I heard part of an interview on NPR with Paul Beatty on the way to the bookstore and learned that his novel, The Sellout, was the first book written by an American author to win the British Man Booker Prize. The book is a satire about race, and involves a black man who reinstates both slavery and segregation in his failing town. That’s about all I know, and I realize that this is not strictly Black History—but I was curious enough to add it to my list.

There are, of course, a whole host of other books I could add to my reading list, but I’m probably already overestimating the amount that I’ll get finished in a month. For instance, I did see several books about Obama’s presidency at the store and considered picking one of those up as well, but I think I’ll see if I can get through this stack first.

Chris Wickersham’s Picks

Go Tell It On The Mountain - Cover

Go Tell It on the Mountain by James Baldwin

James Baldwin is an electrifying and engaging figure and the subject of the Academy Award nominated documentary I Am Not Your NegroHis first major work, Go Tell It on the Mountain, was included in Time Magazine‘s list of  100 Best English-language Novels from 1923 to 2005 and is considered by many to be something of an autobiographical sketch of Baldwin’s formative years in 1930s Harlem. The novel explores the complicated relationship Baldwin had with his family and the Pentecostal Church, offering at times a scathing critique of the Church’s repressive influence in the African-American community while at other times praising it as a source of inspiration and community building. As a close, personal friend of Malcolm X, Rev. Dr. Martin Luther King Jr., and Medgar Evers, James Baldwin is an author whose observational style of writing lends itself to a study of Black History and this novel serves as a fantastic launching point for the interested reader.

The New Jim Crow
The New Jim Crow: Mass Incarceration in the Age of Colorblindness by Michelle Alexander

There is not a book that has done more to inform my understanding of the current state of affairs for African-Americans in the United States than Michelle Alexander’s dizzying novel The New Jim Crow. I first learned about this book at a weekend seminar Ms. Alexander hosted while I was in graduate school. She presented a series of lectures and workshops discussing the ideas in her new book and I was humbled by my ignorance of the subject matter. “Mass incarceration,” Alexander asserts, “is, metaphorically, the New Jim Crow.” Alexander tells a story of discrimination and segregation that, contrary to the majority opinion in the United States, was not done away with during the civil rights reforms of the 1960s. Instead, she details a chain of events that traces a line directly from slavery in the early days of the Republic to overflowing jails in the 21st century. Ms. Alexander is a litigator by trade and the flow of this book proves her skill. It can be a challenging read at times, both because of the subject matter and because of the complex nature of Alexander’s argument, but it is well worth the effort for anyone who is interested in understanding current events regarding race relations in the United States.

How To Be Black

How To Be Black by Baratunde Thurston

This is a book I bought simply because I was infatuated with the author.

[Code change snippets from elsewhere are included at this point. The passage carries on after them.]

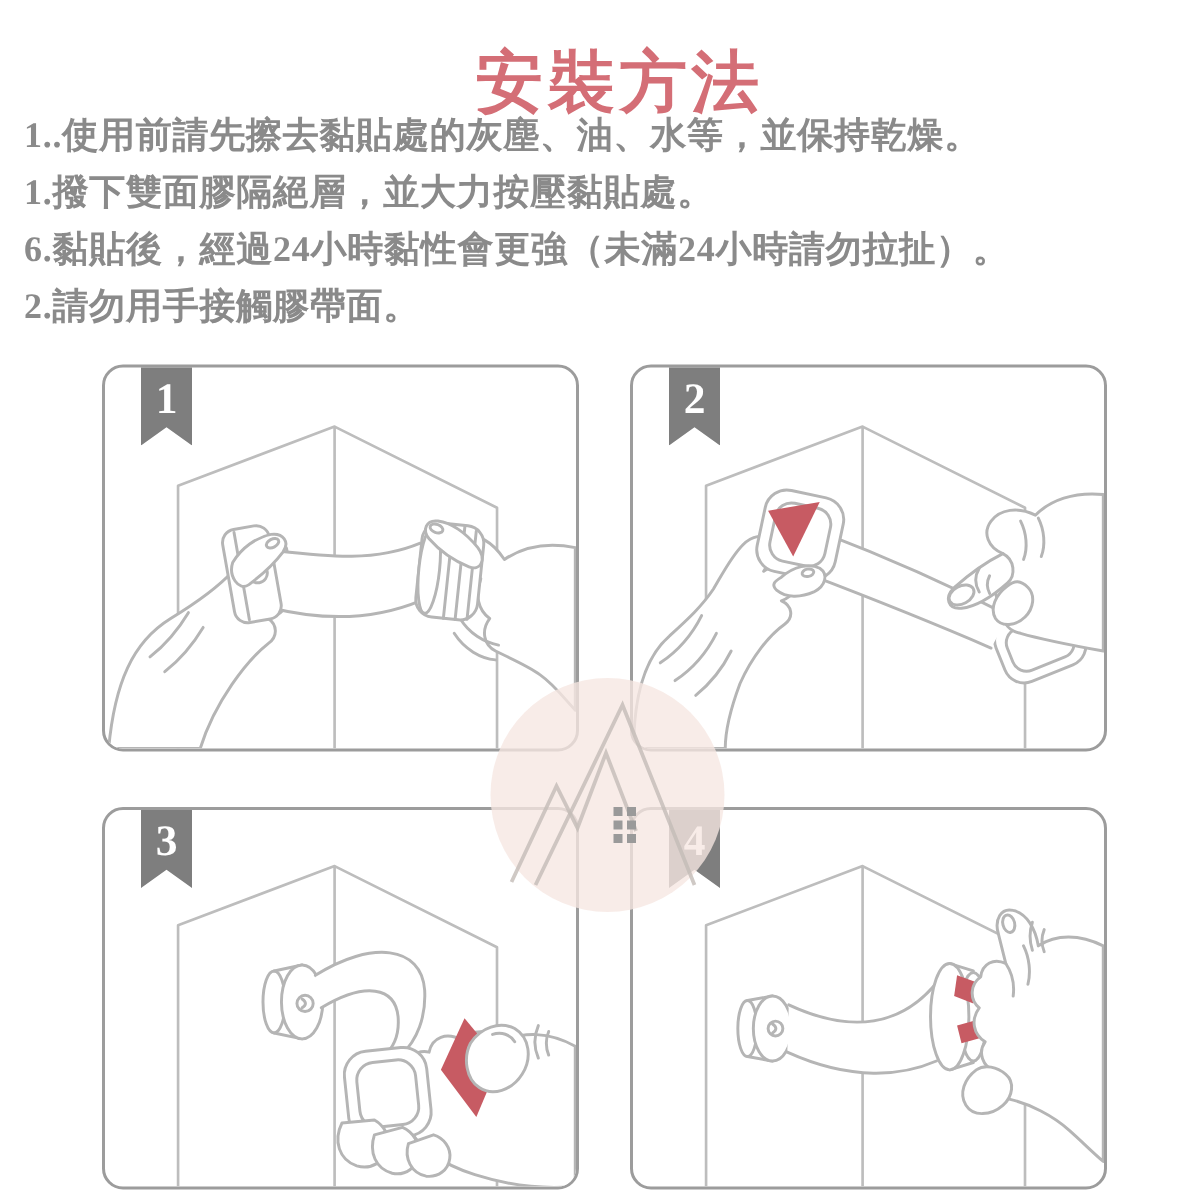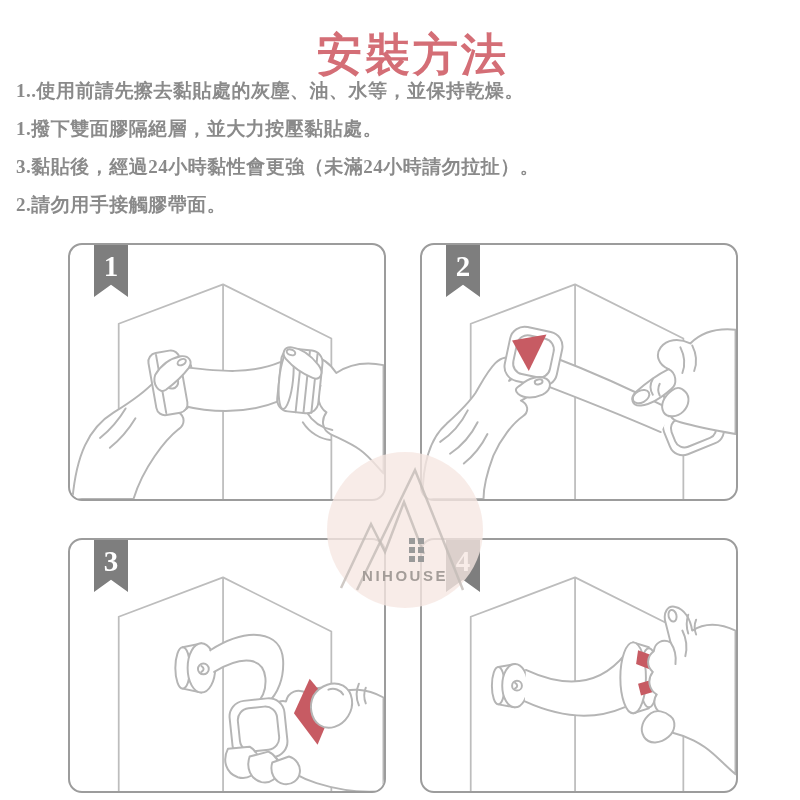"1..使用前請先擦去黏貼處的灰塵、油、水等，並保持乾燥。" .instructions p { font-size: 19px -> 24px }
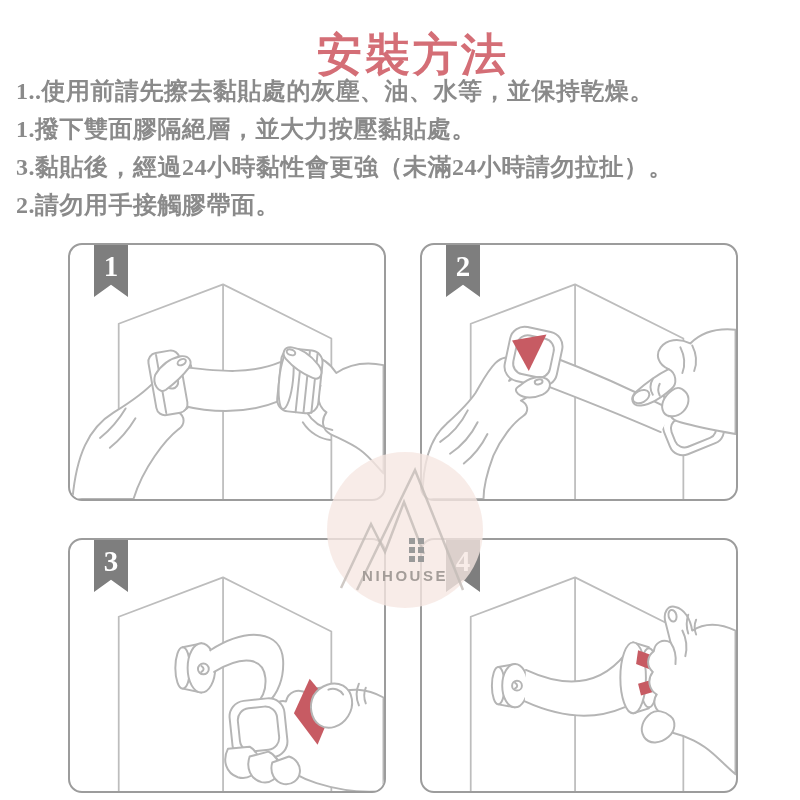"3.黏貼後，經過24小時黏性會更強（未滿24小時請勿拉扯）。" p { text: 3 -> 6 }
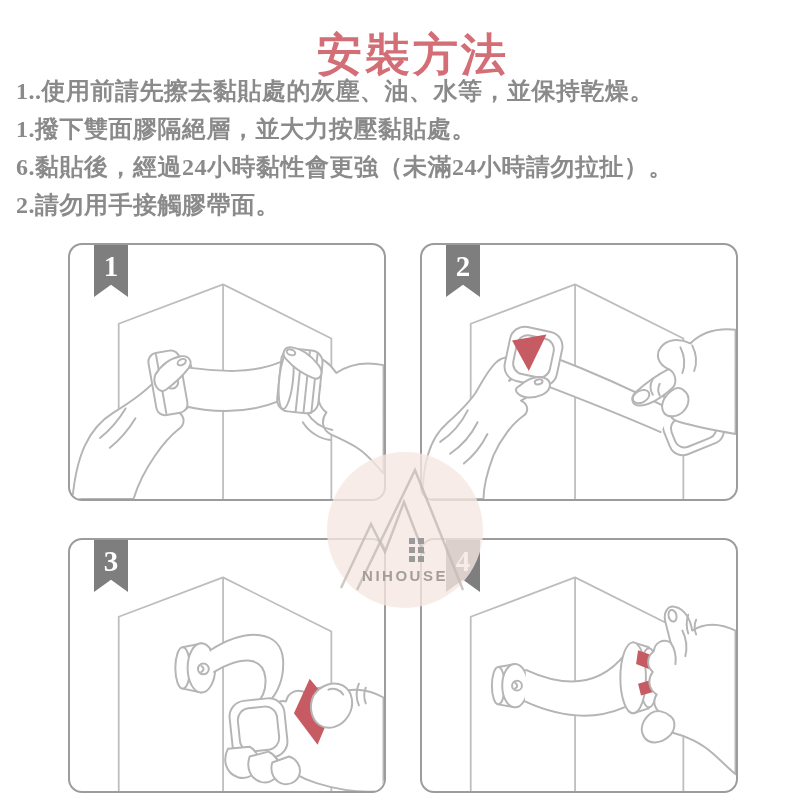"NIHOUSE" div.wm-text { html: <div>NIHOUSE</div> -> none }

Thurston served as the Director of Digital at The Onion until 2015 and is also a semi-regular panelist on the podcast This Week in Tech. His dry wit and easy storytelling would make any book he authored a must-read for me and this one, with sections like, “How to Be the Black Friend” and “How to Speak for All Black People” had me from the start. It may be at its best, however, when Thurston peels himself bare and talks about his troubled childhood and the traumatic events surrounding the death of his father. The mix of satire and comedic stereotype with heartfelt autobiography allows Thurston to give the reader something powerful while all-the-while convincing them they’re simply on a light-hearted romp.